El día después de Navidad, Pablo y yo empezamos a jugar con un regalo que nos habían hecho unos amigos.
En apariencia un juego de mesa más, con tablero, cartas y competitivo, a base de pruebas. Pero por supuesto no era de resolver asesinatos ni ganar puntos corriendo por las casillas, sino un divertido juego erótico con múltiples actividades para realizar en distintos días. De modo que hemos estado una semana entre ambientadores con feromonas, frotándonos el uno al otro con geles de frío y calor, adornando nuestros cuerpos con pinturas comestibles y disfrutando de las vacaciones que teníamos en estas fiestas con actividades muy pero que muy sensoriales a la vez que calentábamos la casa con nuestro amor pasional y libidinoso.
Nos hemos descubierto mutuamente puntos del cuerpo en los que no sabíamos que los lametones daban tanto placer, descubierto nuevas zonas erógenas en las que hemos investigado hasta no poder gritar más de gusto y hemos experimentado con juguetes eróticos que aún no habíamos probado.

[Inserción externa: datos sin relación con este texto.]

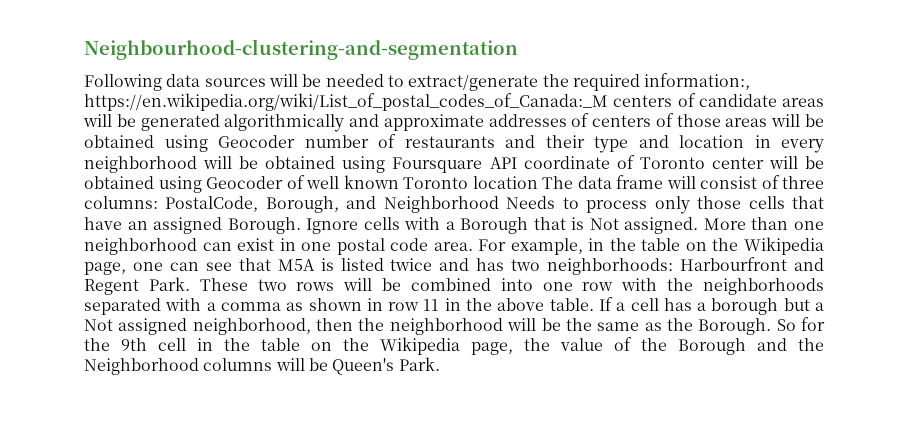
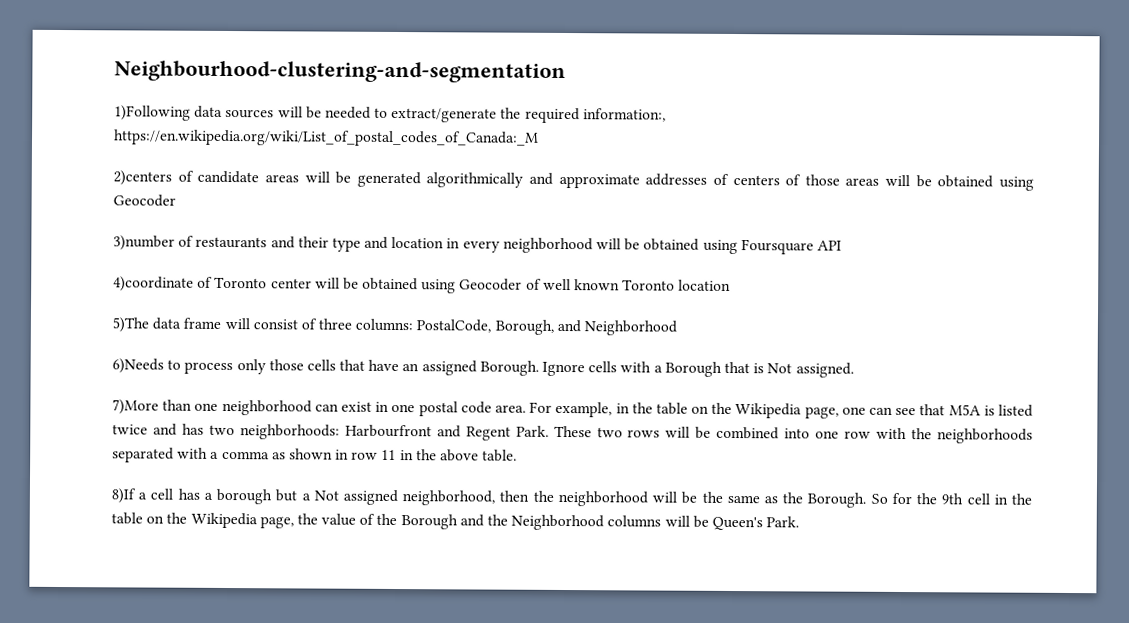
[84,74,162,91] Following -> [114,105,191,121] 1)Following
[613,95,673,107] centers -> [113,170,172,186] // 2)centers
[304,135,369,148] number -> [113,235,175,251] // 3)number
[523,156,610,169] coordinate -> [113,276,194,292] // 4)coordinate
[542,176,573,189] The -> [112,317,149,333] // 5)The
[506,196,556,209] Needs -> [112,358,164,374] // 6)Needs
[703,218,746,230] More -> [112,399,159,415] // 7)More
[598,297,613,311] If -> [111,488,136,504] // 8)If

Ha estado muy bien porque, después de largo tiempo juntos, cuando te dan algunas directrices y pautas con dinámicas diferentes para salir de la rutina, se consigue disfrutar mucho. Después de eso he estado unos días dándole vueltas a qué regalarle a Pablo para Reyes que pudiera seguir en esa línea erótica. Cualquier otro aparato o complemento sería más de lo mismo. Hasta que decidí que a veces también es indispensable volver a los orígenes, a lo sencillo, a lo más básico.
De tal manera que ese día, después de abrir el regalo que estaba para mí junto a los zapatos que habíamos dejado debajo del árbol, le di a Pablo un sobre con unas indicaciones bien claras escritas en la tarjeta de su interior: «Desnúdate, entra en el dormitorio y siéntate en la cama.» Me miró con su sonrisa pícara y obedeció con diligencia haciendo lo que le había pedido.
Esperé un par de minutos, para darle tensión a la escena, me desnudé yo también en el salón, y avanzando triunfal hacia el dormitorio empecé a canturrear «¡Aquí llega tu regalo!», mientras dejaba caer desde mi cuello una corbata negra larga que había encargado decorar con una frase que decía: «Cómeme el coño rapidito y déjate de jueguecitos.»